Your daughter, like everyone, will know suffering and confront hatred and mean-spiritedness in her life. But she should not have to endure it coming from people who are responsible for her care and upbringing. I can tell you that there is not enough mother's love in the world that can undo the damage caused by a father who calls his child horrible names. Trust me on this.

You need to dig deep and find the mama-bear inside you so you can protect your baby girl.
posted by headnsouth at 10:06 AM on July 23, 2012 [6 favorites]


You don't want your daughter to grow up and marry someone like him, right? You're her role model. Don't let her grow up thinking this is an acceptable way for a man to act.
posted by The corpse in the library at 11:56 AM on July 23, 2012 [5 favorites]


You need to face the cold, hard truth that this guy is NEVER going to be the partner you want or need and also will NEVER be the parent your daughter wants or needs.

I am the daughter of a man who didn't want to be my father, and consequently he has not played a role in my life. That is the good news. Seriously. It may be hard to believe that your daughter could be better off without an abusive father in her life, but trust me, it is definitely the lesser of the two evils.

If this guy wanted to be a decent partner and a loving father, he would have done it by now.
posted by strelitzia at 12:35 PM on July 23, 2012 [1 favorite]
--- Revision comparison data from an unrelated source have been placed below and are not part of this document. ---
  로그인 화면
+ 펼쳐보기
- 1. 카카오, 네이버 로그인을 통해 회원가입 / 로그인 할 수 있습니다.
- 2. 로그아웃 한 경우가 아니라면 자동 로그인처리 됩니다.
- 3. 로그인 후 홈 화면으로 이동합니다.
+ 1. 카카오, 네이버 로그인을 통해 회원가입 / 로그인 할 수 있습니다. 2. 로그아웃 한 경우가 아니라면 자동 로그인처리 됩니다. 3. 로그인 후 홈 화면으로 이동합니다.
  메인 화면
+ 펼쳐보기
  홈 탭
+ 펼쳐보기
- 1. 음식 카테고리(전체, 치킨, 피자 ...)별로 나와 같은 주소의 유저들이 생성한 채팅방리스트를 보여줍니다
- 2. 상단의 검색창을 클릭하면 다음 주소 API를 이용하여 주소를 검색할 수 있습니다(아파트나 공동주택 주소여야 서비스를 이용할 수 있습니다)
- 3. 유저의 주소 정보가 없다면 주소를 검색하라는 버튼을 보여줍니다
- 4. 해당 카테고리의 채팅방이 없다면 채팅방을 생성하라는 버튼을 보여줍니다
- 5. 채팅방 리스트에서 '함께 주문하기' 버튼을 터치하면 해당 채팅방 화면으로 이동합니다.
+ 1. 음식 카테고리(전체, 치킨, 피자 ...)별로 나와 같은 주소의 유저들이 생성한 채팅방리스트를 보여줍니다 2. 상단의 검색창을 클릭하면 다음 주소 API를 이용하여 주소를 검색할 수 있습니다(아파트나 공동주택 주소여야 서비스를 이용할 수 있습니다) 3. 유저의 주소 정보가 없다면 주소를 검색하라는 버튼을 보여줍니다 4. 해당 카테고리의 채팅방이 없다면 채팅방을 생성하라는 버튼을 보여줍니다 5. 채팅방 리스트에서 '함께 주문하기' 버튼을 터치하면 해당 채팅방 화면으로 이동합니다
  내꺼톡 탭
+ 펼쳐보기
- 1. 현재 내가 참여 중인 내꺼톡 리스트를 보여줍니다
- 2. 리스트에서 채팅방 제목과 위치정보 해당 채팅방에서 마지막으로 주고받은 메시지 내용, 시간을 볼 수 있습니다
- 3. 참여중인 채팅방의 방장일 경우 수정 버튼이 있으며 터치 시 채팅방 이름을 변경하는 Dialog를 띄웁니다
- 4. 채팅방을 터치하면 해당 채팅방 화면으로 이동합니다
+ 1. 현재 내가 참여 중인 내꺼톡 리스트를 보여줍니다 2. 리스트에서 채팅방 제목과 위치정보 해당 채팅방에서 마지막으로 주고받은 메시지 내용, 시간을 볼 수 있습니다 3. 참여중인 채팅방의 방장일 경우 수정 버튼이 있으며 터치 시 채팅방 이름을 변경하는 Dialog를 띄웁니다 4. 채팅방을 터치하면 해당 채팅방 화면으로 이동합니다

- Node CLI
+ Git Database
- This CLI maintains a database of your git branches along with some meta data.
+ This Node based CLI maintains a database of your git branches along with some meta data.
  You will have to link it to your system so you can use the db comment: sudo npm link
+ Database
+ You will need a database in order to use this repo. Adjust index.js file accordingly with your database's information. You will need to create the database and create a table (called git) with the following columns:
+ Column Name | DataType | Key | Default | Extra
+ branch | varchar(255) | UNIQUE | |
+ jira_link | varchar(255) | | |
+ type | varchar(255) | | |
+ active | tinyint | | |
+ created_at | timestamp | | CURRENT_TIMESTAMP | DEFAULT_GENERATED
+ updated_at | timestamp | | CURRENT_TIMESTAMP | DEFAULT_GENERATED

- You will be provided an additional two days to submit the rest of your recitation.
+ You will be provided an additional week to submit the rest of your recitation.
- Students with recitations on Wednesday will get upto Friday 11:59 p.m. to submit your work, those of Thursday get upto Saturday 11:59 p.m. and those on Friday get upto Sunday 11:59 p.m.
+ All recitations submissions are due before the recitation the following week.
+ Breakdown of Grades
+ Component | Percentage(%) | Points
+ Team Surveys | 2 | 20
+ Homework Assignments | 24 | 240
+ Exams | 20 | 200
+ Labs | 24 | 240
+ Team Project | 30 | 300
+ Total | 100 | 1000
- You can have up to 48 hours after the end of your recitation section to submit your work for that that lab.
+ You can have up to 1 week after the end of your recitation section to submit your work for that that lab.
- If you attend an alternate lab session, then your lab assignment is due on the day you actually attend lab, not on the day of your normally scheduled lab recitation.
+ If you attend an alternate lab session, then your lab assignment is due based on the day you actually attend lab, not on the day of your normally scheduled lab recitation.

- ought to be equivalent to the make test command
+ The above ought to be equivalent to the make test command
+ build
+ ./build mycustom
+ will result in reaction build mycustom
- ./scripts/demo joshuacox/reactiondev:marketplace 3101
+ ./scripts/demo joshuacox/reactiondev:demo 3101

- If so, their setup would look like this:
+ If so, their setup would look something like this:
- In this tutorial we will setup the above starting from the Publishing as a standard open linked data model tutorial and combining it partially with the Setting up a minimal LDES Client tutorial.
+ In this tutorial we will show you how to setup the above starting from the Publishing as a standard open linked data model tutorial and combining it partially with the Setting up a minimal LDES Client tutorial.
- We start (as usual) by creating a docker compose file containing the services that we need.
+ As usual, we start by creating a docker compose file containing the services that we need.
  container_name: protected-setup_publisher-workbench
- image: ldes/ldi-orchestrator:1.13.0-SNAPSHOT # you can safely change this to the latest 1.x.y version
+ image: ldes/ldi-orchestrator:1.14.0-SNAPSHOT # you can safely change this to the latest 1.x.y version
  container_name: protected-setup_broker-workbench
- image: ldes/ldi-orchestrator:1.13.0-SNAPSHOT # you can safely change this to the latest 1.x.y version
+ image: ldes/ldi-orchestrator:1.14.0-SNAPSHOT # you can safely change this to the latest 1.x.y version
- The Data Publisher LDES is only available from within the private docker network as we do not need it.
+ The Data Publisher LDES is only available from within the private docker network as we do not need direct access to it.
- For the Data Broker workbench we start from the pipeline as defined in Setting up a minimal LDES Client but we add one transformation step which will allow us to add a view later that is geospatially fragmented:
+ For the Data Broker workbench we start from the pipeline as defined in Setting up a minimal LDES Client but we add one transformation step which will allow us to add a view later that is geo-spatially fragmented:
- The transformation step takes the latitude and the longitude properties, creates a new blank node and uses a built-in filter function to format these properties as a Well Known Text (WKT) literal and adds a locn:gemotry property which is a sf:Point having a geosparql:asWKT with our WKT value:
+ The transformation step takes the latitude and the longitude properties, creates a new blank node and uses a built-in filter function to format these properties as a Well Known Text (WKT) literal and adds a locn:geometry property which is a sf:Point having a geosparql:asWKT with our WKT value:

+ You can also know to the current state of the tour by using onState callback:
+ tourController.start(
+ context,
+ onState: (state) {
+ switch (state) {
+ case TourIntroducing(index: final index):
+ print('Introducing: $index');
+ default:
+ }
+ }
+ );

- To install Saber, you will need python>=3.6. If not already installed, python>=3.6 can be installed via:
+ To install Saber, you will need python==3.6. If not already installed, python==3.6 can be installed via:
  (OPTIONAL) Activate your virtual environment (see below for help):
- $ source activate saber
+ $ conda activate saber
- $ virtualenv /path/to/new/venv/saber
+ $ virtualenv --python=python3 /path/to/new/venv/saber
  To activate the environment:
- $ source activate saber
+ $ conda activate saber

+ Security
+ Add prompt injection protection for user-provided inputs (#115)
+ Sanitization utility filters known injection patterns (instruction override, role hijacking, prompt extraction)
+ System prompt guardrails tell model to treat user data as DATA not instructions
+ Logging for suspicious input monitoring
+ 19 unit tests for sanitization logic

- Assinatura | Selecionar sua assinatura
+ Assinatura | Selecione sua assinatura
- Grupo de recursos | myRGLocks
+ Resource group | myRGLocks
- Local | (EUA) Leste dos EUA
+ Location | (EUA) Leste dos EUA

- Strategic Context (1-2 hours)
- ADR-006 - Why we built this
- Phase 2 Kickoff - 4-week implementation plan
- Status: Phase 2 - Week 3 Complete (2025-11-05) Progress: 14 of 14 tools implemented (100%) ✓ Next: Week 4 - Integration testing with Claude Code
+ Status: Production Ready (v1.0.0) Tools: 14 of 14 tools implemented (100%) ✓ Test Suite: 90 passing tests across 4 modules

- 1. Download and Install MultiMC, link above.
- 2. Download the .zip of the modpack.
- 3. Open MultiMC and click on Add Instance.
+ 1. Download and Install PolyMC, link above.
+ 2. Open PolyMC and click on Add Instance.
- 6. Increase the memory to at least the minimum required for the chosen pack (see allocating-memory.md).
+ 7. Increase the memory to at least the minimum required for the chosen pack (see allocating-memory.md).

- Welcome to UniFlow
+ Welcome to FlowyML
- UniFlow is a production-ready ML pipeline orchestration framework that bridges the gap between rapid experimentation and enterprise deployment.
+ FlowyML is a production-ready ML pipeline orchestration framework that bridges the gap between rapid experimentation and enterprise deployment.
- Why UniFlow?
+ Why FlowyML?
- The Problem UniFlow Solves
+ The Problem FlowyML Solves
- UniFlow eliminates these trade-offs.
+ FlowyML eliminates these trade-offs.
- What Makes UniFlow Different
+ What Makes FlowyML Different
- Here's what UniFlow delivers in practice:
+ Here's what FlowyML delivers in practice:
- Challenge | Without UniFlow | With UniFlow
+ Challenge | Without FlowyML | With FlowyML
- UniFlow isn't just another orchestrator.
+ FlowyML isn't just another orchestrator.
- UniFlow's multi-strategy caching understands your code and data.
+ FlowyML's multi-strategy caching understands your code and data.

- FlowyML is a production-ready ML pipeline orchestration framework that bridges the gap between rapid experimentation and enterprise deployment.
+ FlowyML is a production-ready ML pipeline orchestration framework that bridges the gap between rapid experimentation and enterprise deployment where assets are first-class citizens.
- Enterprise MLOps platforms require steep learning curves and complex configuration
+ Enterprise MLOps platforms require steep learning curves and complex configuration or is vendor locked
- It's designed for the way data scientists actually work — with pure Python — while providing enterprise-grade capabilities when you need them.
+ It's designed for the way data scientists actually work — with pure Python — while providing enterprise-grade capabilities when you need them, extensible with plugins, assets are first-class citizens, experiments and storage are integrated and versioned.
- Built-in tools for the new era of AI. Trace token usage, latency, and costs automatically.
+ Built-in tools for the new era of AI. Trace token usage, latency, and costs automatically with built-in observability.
Your therapist (if that person is competent and decent, which most are) is a really important tool and you should consider putting a lot of energy into sessions. Not only can you be honest with your therapist about the details of this relationship, but if you do therapy right you will end up being more honest with the therapast and yourself than you can even imagine. I'm not "blaming the victim" here—obviously Mr. Fabulous has deep issues of his own—but the fact that you got into this fix strongly suggests you're carrying baggage that needs to be unpacked. It is a long and harrowing process that will take you places you'll wish didn't exist. Keep in mind that baggage won't just disappear if you leave it packed up. It will linger on, and it will be passed on to your daughter and her descendants. Let that give you the gumption to go inside as deep as ever you can.

The best thing ultimately, for you and your daughter alike, would be to bring him on this journey. But that will require iron-strong boundaries and discipline from you, and I'd think separating from him completely at first. I wouldn't recommend attempting or discussing a reconciliation with him before you are well advanced in your own therapy and by that I mean probably a year or so at the very minimum. If at all. Don't let yourself cling to that hope.

I'm not a therapist. I'm in a good but difficult marriage and trying very hard to tackle our deeper problems for the sake of our young daughters. There are no shortcuts with this stuff and it will test your courage to the max.